• [WHAT TO PRODUCE] Beginning with the line that holds "margin-left: 40px ->", copy each line to the end of the records exactly, except the pictures.

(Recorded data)
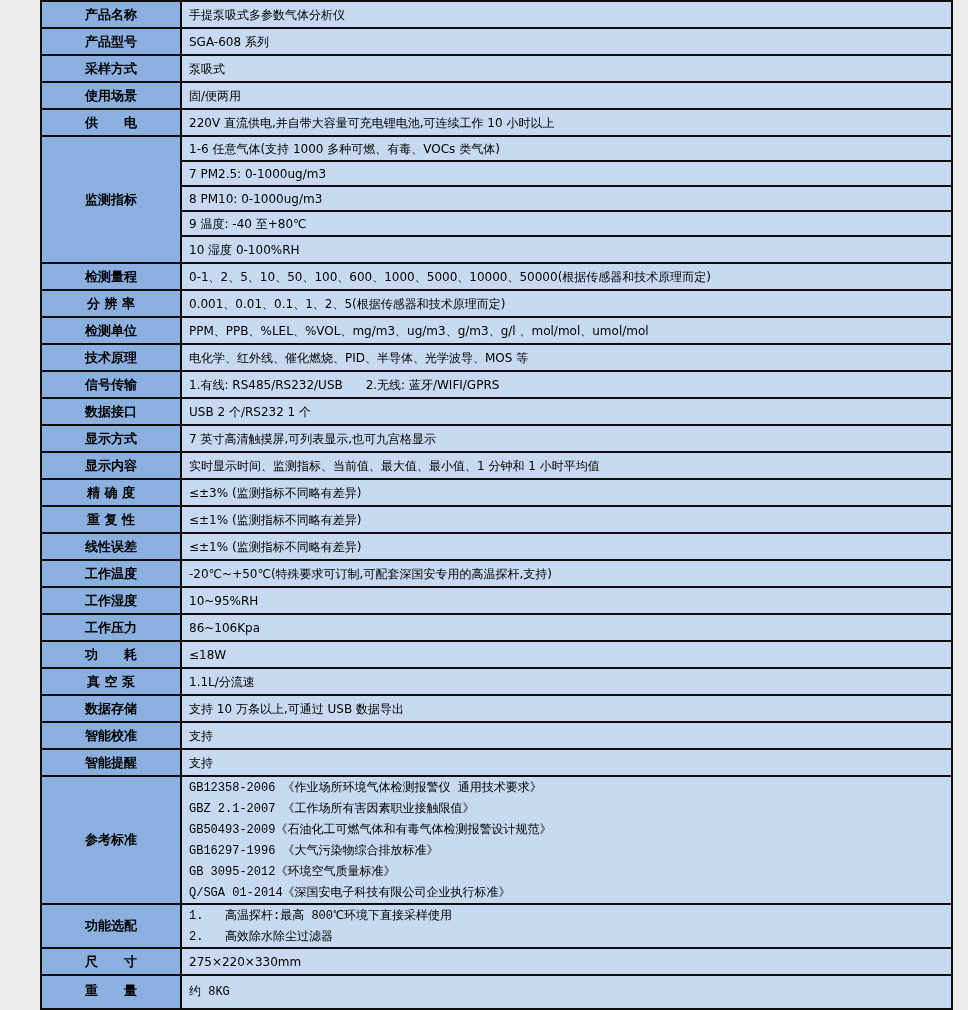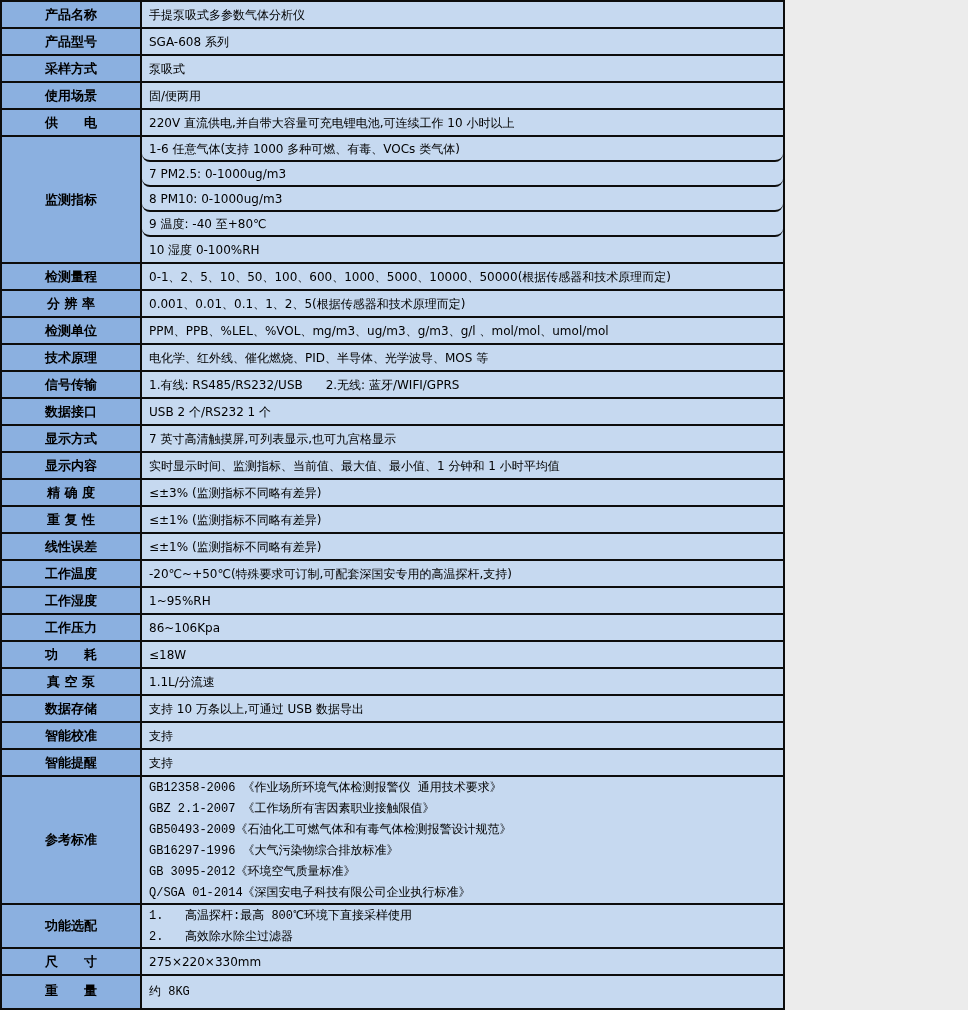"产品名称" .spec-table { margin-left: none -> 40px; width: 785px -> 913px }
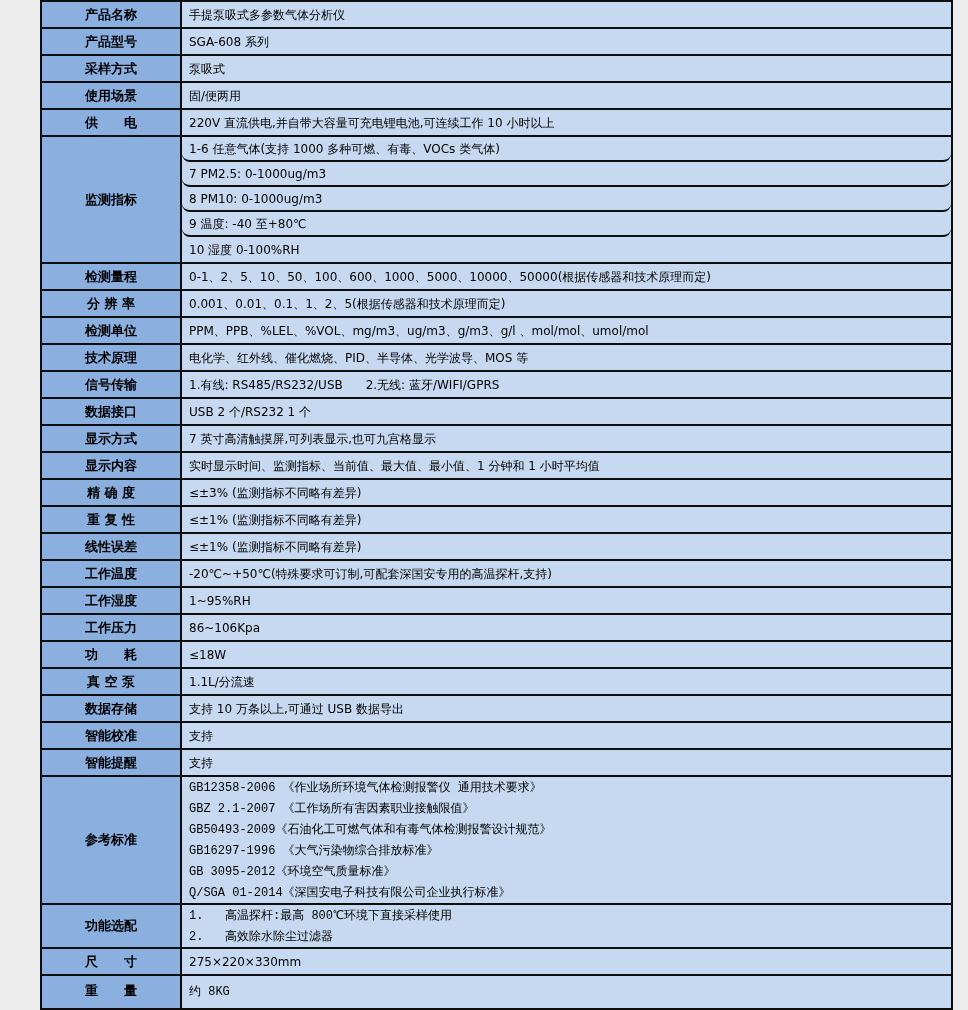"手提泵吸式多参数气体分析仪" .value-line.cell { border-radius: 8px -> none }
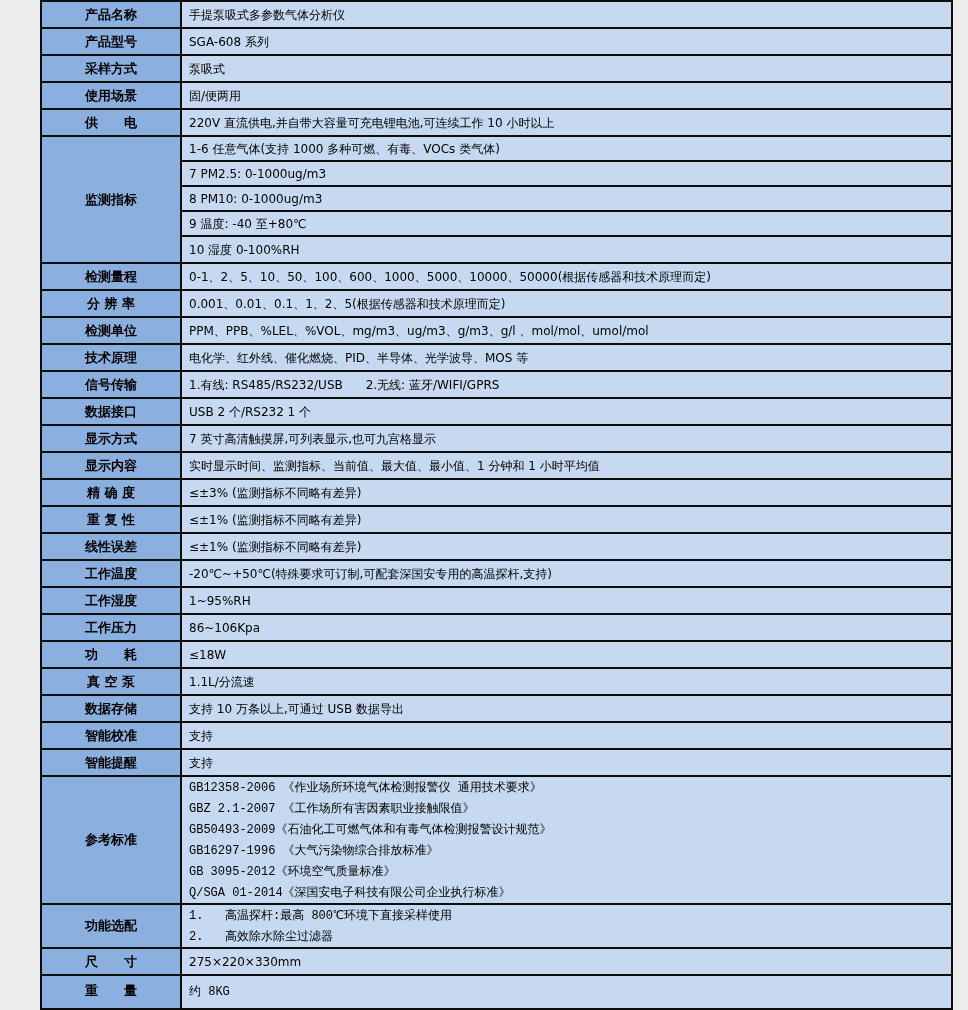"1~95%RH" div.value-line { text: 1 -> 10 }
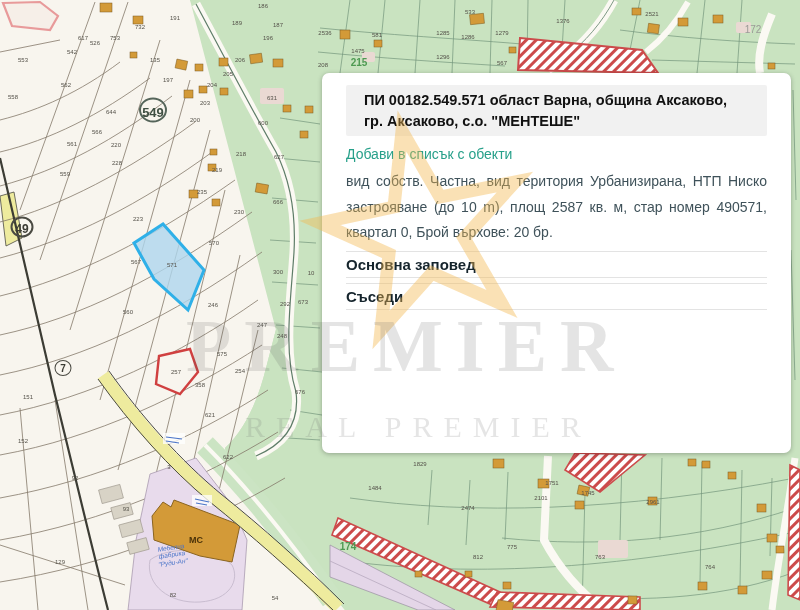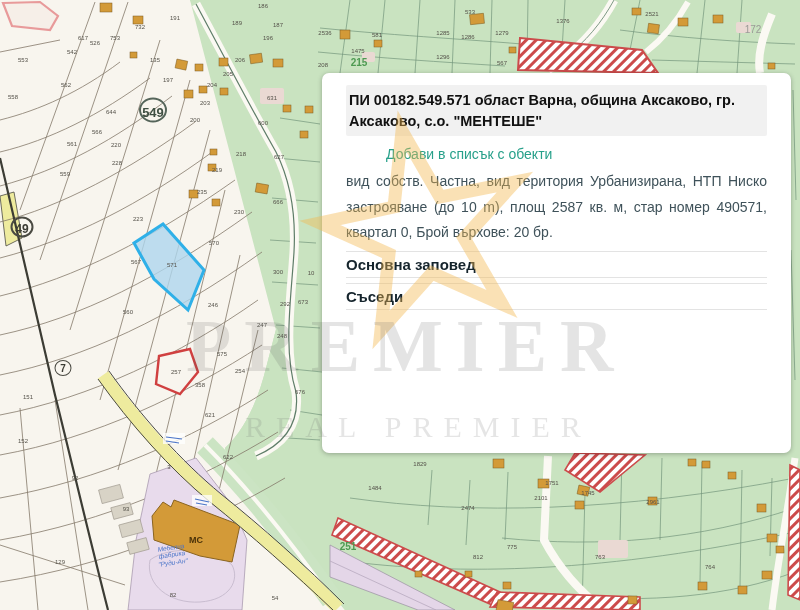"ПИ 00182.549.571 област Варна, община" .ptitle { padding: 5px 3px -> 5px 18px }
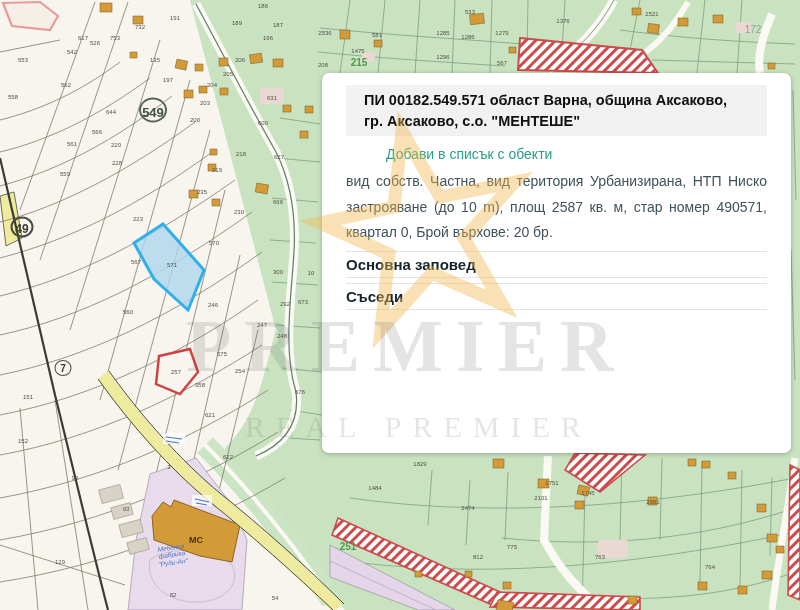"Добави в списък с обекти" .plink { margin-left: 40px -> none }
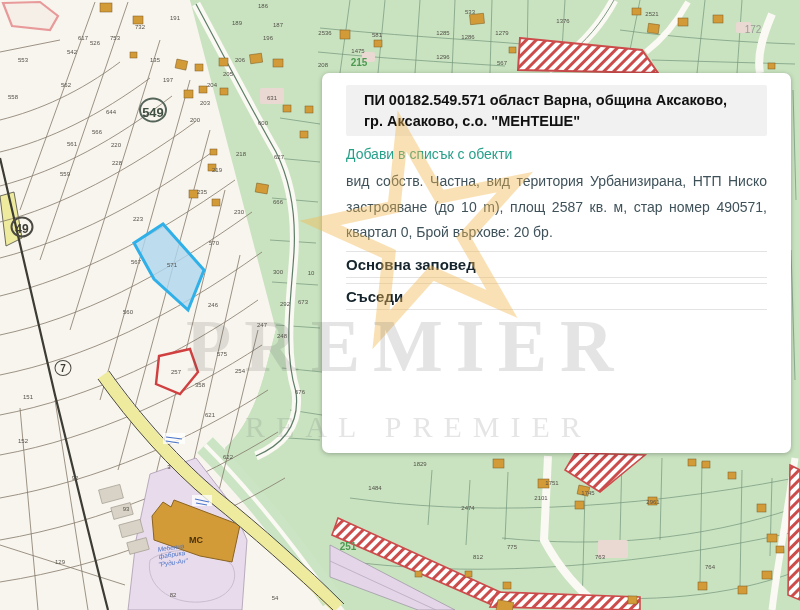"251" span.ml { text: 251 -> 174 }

• [RESULT OF THIS EXERCISE]
"Добави в списък с обекти" .plink { margin-left: 40px -> none }
"251" span.ml { text: 251 -> 174 }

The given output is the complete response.